La présente étude rassure sur le fait que l’utilisation du letermovir ne provoque pas de résistance lorsqu’il est utilisé à titre prophylactique chez les KTR séronégatifs pour le CMV qui ont reçu une greffe d’un donneur séropositif pour le CMV. Le taux de maladies à CMV signalées par les investigateurs était plus élevé que celui des maladies à CMV confirmées par le comité, ce qui reflétait des différences dans les tests de diagnostic dans la pratique clinique. Cependant, la maladie à CMV rapportée par l’investigateur était comparable, c’est-à-dire 17,3 % et 17,2 % dans les groupes letermovir et valganciclovir.
La maladie des organes cibles à CMV est présumée traitée non par biopsie invasive. En conséquence, il y avait moins de participants atteints d’une maladie des organes cibles confirmée par le comité que d’une maladie à CMV signalée par l’investigateur (sept contre 61), en particulier pour les maladies des organes cibles gastro-intestinales. Le taux relativement élevé de maladie à CMV au cours de la première année post-transplantation met en évidence les limites d’une stratégie de prophylaxie universelle de 6 mois chez les greffés rénaux à haut risque séronégatifs pour le CMV qui reçoivent un organe d’un donneur séropositif pour le CMV. Il a également mis en évidence les limites d’une stratégie de prophylaxie de six mois utilisée universellement pour prévenir la maladie à CMV chez les KTR séronégatifs pour le CMV à haut risque.
conclusion
Plus de participants ont terminé jusqu’à 200 jours de prophylaxie avec le letermovir qu’avec le valganciclovir ; de plus, il avait un profil de tolérance et d’innocuité favorable. Le letermovir a également induit un taux d’ADNémie à CMV quantifiable inférieur à celui du valganciclovir pendant la période de prophylaxie (2,1 % contre 8,8 %).
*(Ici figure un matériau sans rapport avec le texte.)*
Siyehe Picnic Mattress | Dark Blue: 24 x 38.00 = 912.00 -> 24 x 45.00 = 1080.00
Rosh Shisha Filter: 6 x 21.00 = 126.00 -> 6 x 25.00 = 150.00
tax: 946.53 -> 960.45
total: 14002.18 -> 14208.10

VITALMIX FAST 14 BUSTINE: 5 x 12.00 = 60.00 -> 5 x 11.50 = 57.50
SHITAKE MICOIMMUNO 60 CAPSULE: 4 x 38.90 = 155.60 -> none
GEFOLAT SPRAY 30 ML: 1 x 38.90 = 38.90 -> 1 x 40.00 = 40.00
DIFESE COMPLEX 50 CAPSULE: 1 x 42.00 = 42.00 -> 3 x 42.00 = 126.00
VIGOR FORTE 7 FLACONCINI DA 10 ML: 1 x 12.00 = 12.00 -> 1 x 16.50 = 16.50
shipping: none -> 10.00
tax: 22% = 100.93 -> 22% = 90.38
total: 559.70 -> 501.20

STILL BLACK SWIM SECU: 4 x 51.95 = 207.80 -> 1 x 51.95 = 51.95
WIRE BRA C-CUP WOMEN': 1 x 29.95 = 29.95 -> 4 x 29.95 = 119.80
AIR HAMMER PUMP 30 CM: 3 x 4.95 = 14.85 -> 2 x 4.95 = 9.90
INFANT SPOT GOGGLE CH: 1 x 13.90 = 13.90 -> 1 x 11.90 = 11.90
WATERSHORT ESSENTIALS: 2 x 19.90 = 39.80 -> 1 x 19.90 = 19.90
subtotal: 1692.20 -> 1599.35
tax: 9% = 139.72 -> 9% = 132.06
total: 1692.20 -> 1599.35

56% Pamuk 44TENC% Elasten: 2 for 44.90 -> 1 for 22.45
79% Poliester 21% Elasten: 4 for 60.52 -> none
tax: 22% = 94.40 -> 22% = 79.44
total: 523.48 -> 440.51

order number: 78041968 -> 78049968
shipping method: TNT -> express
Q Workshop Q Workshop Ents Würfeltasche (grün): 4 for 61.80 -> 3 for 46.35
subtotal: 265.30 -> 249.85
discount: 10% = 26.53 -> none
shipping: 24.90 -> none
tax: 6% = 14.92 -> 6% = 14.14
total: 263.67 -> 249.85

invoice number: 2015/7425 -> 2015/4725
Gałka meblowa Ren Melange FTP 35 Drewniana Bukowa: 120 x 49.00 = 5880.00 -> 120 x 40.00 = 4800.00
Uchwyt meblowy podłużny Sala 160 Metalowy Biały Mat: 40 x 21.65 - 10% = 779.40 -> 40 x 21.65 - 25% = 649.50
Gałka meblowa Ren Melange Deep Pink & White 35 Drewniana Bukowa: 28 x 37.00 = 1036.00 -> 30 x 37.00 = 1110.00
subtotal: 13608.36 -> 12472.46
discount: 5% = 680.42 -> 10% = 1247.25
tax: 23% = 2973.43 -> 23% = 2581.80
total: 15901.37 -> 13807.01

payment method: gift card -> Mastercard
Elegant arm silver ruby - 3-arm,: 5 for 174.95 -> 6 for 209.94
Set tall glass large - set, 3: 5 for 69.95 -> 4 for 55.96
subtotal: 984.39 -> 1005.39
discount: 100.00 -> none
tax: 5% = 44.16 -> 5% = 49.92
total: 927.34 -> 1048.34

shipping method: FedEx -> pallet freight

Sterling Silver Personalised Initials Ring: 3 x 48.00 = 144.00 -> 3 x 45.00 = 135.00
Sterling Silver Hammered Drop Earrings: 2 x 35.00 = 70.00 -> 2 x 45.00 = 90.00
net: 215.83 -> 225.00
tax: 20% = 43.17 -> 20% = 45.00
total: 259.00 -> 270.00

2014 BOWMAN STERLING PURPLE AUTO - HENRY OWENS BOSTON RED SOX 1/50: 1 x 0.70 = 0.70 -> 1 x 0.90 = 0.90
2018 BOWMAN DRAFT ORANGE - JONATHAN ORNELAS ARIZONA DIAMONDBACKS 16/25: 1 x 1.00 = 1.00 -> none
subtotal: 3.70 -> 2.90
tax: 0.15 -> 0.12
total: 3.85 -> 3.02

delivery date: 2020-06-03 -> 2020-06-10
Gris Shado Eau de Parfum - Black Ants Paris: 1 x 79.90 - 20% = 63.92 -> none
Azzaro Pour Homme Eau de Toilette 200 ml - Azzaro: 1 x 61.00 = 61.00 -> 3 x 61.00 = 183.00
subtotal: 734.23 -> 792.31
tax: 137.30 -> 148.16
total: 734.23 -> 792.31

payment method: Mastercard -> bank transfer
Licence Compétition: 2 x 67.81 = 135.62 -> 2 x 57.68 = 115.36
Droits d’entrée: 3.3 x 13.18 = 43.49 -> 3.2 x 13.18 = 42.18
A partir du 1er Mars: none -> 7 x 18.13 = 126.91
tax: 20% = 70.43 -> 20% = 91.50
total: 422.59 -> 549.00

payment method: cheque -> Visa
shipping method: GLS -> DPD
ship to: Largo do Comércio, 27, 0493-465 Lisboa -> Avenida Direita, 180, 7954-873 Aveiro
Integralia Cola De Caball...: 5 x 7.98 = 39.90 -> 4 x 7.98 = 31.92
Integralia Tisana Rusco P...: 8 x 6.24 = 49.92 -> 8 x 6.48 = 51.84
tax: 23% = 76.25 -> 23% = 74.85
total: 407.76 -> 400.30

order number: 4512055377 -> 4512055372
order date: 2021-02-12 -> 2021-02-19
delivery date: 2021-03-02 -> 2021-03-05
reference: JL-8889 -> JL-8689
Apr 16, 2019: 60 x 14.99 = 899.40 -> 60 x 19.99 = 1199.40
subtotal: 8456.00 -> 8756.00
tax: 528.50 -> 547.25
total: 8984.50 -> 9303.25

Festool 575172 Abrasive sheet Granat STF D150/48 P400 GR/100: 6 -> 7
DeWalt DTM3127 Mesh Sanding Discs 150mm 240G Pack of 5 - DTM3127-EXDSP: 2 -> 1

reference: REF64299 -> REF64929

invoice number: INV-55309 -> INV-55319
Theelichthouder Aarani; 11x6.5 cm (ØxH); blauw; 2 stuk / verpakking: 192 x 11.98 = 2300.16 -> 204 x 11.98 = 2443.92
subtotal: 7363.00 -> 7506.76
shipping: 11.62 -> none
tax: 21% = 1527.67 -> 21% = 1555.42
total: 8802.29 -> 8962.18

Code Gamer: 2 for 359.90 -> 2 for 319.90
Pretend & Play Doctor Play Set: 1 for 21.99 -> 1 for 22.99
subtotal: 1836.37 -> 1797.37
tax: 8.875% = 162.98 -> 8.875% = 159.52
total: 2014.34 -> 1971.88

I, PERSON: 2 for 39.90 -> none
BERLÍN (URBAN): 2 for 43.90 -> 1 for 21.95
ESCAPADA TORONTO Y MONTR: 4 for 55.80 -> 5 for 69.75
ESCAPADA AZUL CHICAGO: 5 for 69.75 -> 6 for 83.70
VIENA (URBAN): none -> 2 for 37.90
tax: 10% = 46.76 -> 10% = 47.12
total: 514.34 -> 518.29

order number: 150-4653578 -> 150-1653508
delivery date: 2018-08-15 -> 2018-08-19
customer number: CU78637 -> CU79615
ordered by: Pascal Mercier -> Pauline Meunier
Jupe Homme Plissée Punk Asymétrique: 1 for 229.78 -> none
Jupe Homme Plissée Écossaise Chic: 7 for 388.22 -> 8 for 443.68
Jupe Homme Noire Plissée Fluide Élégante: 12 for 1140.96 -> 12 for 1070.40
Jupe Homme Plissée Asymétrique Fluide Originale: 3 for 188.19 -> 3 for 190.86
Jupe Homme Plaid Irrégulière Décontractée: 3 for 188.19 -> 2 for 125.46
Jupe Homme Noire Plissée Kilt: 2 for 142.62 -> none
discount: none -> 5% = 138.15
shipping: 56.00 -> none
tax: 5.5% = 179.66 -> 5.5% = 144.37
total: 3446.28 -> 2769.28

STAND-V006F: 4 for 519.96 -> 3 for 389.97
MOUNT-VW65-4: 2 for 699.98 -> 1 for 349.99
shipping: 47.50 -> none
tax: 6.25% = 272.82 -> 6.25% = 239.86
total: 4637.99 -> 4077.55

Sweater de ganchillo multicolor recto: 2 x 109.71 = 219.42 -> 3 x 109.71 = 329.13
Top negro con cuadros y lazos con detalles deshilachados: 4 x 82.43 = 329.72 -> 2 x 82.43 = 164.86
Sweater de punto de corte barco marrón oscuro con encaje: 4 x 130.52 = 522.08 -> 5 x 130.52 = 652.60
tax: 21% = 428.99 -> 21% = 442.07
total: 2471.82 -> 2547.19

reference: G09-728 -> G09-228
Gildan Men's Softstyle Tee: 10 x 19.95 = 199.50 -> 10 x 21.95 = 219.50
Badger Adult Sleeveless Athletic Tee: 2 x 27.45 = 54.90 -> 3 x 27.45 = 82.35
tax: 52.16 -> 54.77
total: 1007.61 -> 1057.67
Un taux plus faible d’arrêt de la prophylaxie en raison d’un événement indésirable a rétabli davantage la tolérabilité du letermovir que le valganciclovir (4,3 % contre 13,5 %). Ainsi, alors que le valganciclovir nécessite des ajustements de dose en fonction du poids pour l’administration intraveineuse, le letermovir est indépendant de la dose, et sa dose et sa fréquence d’administration restent les mêmes pour l’administration orale et intraveineuse. Dans les études futures, les chercheurs devraient évaluer si la prophylaxie par le letermovir par rapport au valganciclovir se traduit par une réduction du risque de rejet d’allogreffe et d’infections opportunistes.